* [PROMPT] Gather from the material every line that contains the string "total".

* [DATASET EXCERPTS]
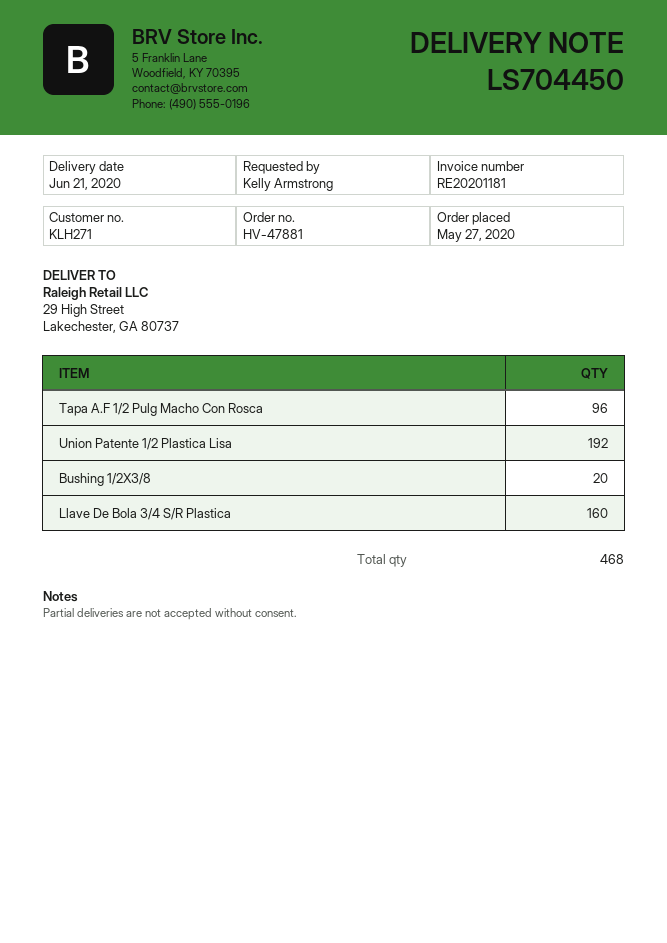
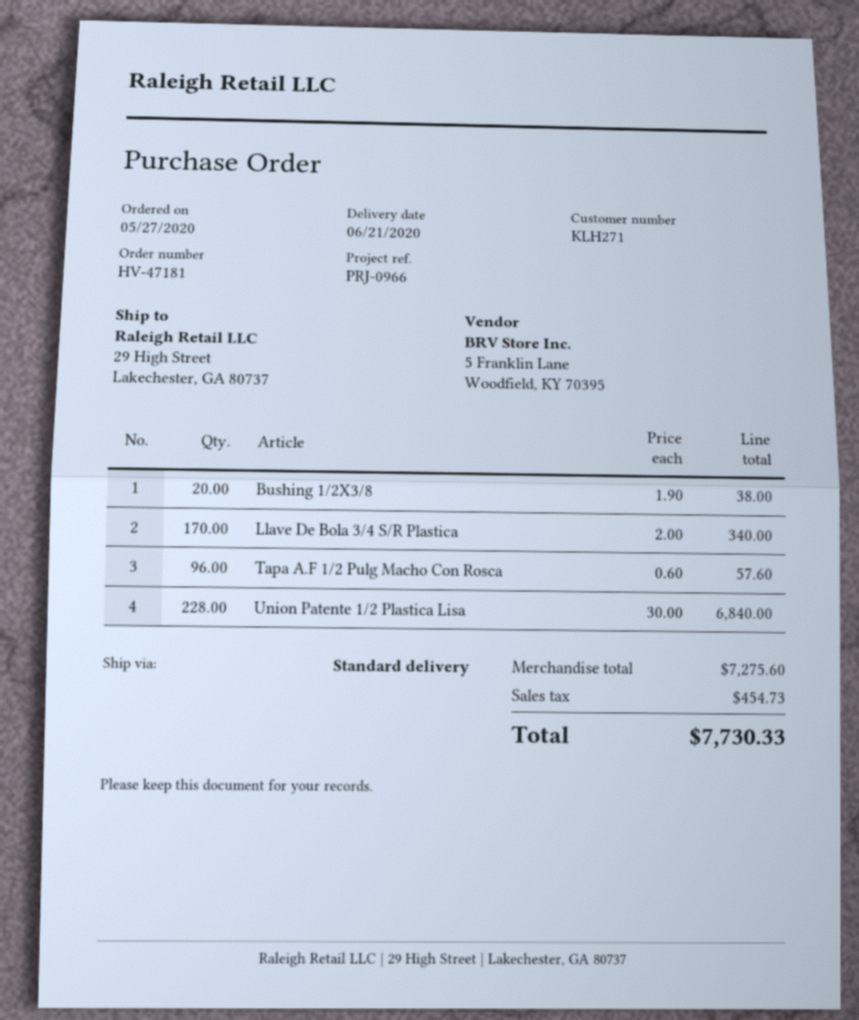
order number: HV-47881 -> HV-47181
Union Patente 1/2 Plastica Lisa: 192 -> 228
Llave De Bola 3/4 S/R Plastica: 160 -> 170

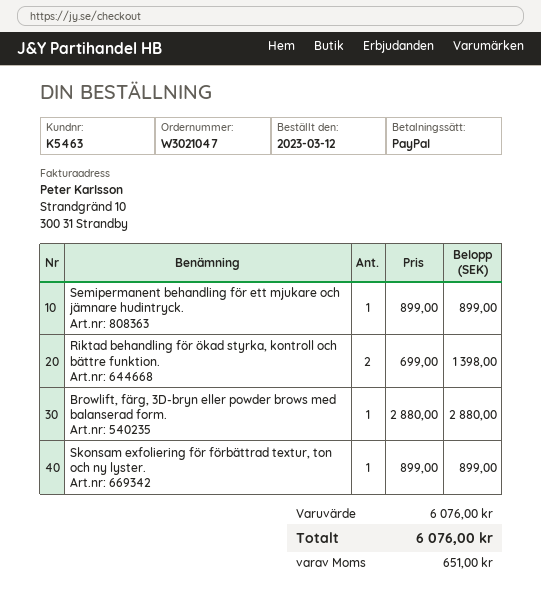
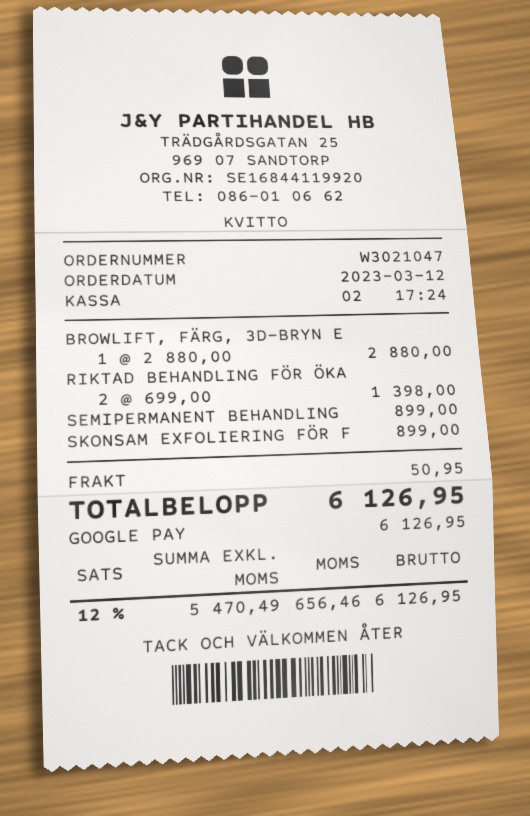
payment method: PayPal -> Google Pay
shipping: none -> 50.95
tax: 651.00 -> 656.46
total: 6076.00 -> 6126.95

==

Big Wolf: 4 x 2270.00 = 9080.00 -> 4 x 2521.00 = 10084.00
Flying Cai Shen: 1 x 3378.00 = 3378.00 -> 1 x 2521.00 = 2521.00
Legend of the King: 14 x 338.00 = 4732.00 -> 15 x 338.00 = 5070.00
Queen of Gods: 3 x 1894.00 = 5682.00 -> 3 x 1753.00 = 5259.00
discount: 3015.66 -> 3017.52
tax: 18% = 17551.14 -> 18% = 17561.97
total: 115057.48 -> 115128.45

* [WRITTEN REPLY]
total: 6076.00 -> 6126.95
total: 115057.48 -> 115128.45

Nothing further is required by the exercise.